Lines containing "none" should be pulled from the material below.

## Data extract
Start of Block
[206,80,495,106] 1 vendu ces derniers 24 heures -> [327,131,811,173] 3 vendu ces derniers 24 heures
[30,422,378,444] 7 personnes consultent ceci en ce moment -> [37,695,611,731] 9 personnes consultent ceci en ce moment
End of Block
Start of Block
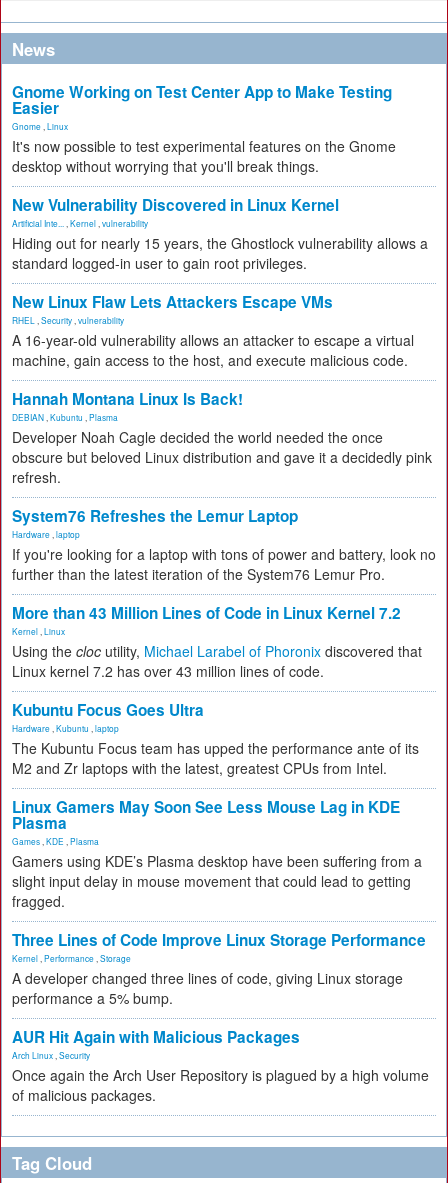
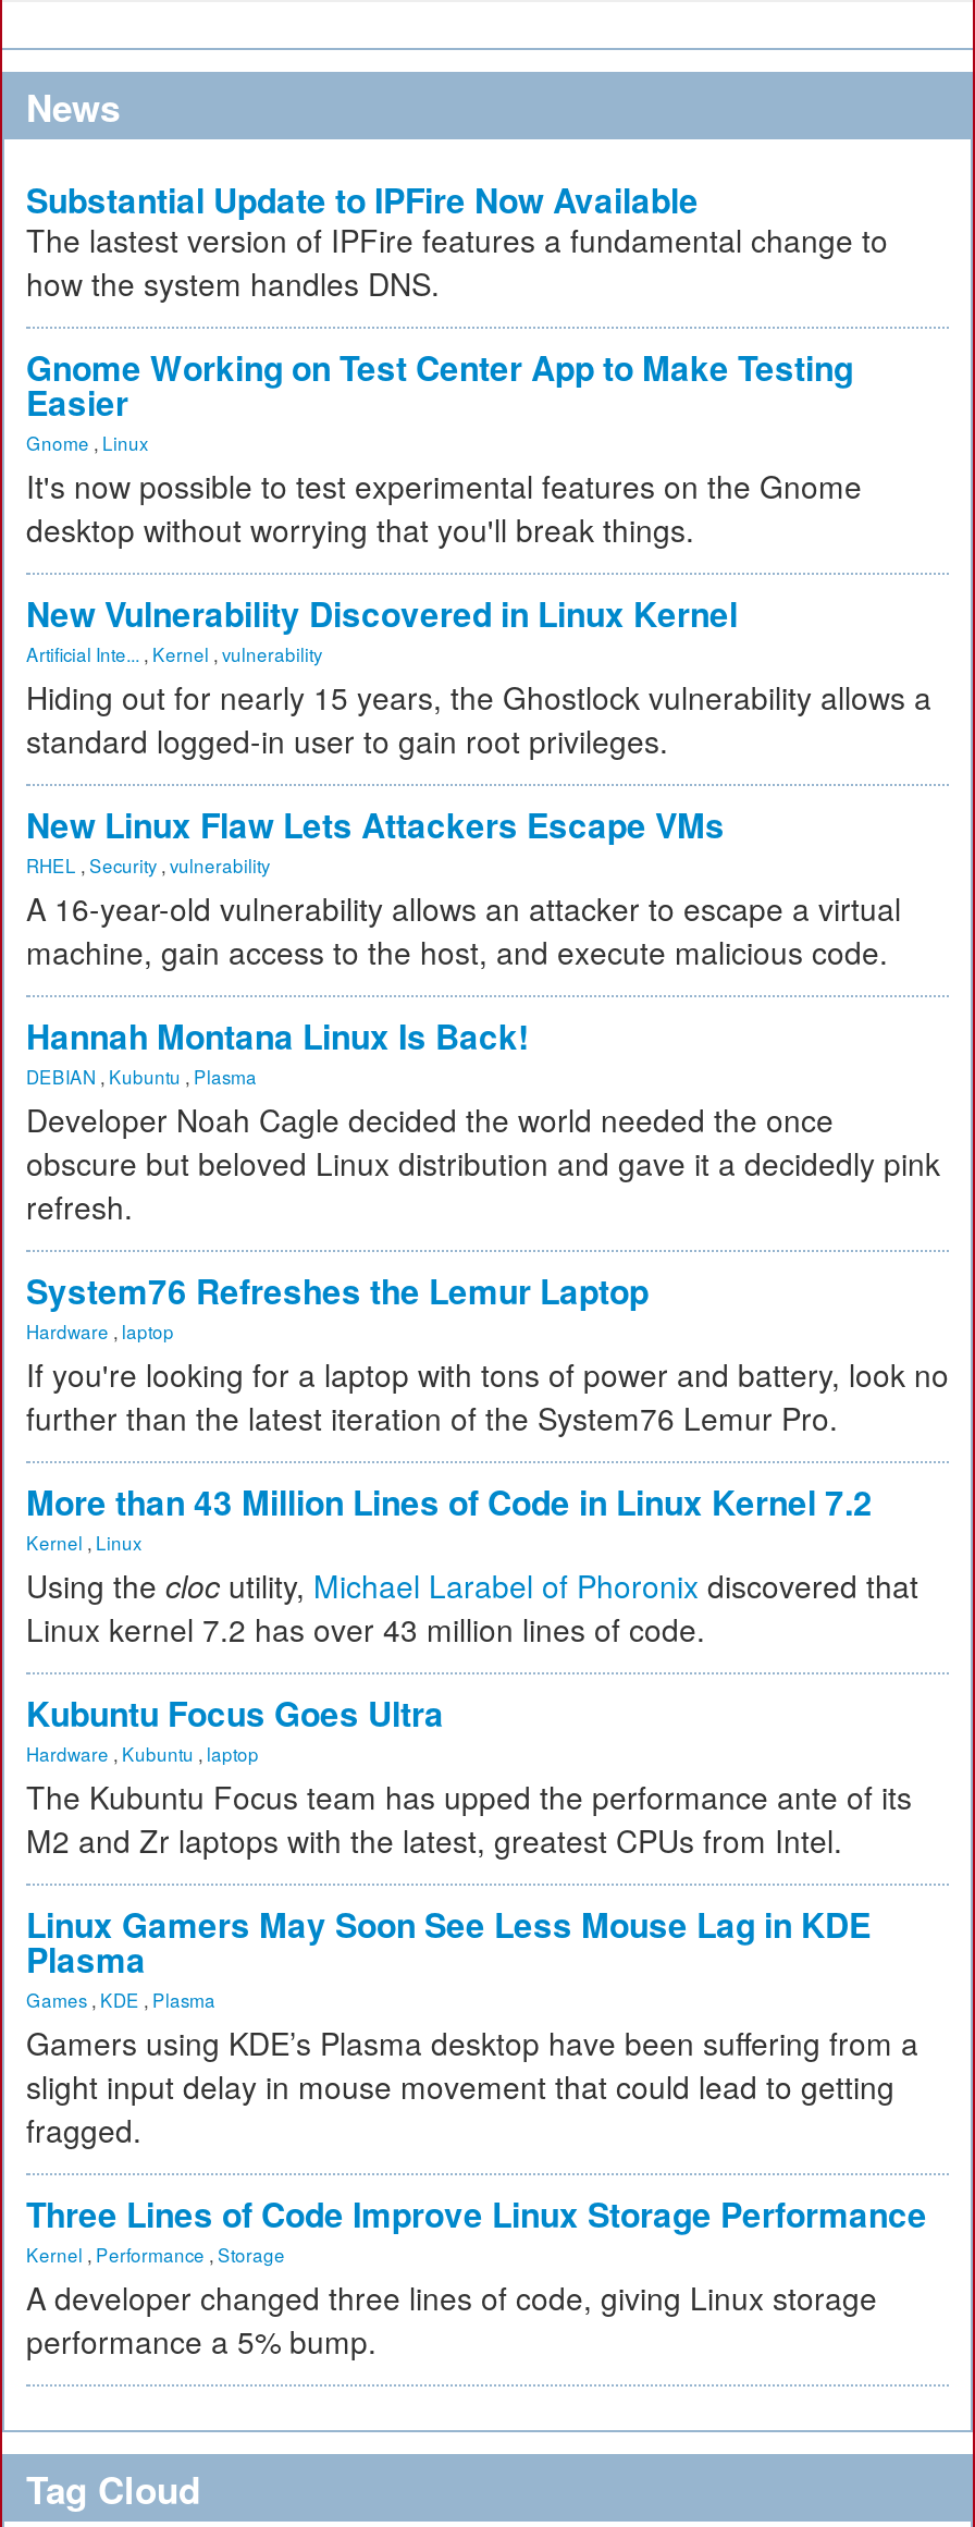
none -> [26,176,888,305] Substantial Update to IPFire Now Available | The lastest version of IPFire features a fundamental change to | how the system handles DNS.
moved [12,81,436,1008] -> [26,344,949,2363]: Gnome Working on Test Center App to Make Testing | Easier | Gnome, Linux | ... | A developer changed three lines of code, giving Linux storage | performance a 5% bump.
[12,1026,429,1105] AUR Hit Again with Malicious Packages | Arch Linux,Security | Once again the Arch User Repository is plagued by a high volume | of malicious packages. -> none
End of Block
## Response to this exercise
none -> [26,176,888,305] Substantial Update to IPFire Now Available | The lastest version of IPFire features a fundamental change to | how the system handles DNS.
[12,1026,429,1105] AUR Hit Again with Malicious Packages | Arch Linux,Security | Once again the Arch User Repository is plagued by a high volume | of malicious packages. -> none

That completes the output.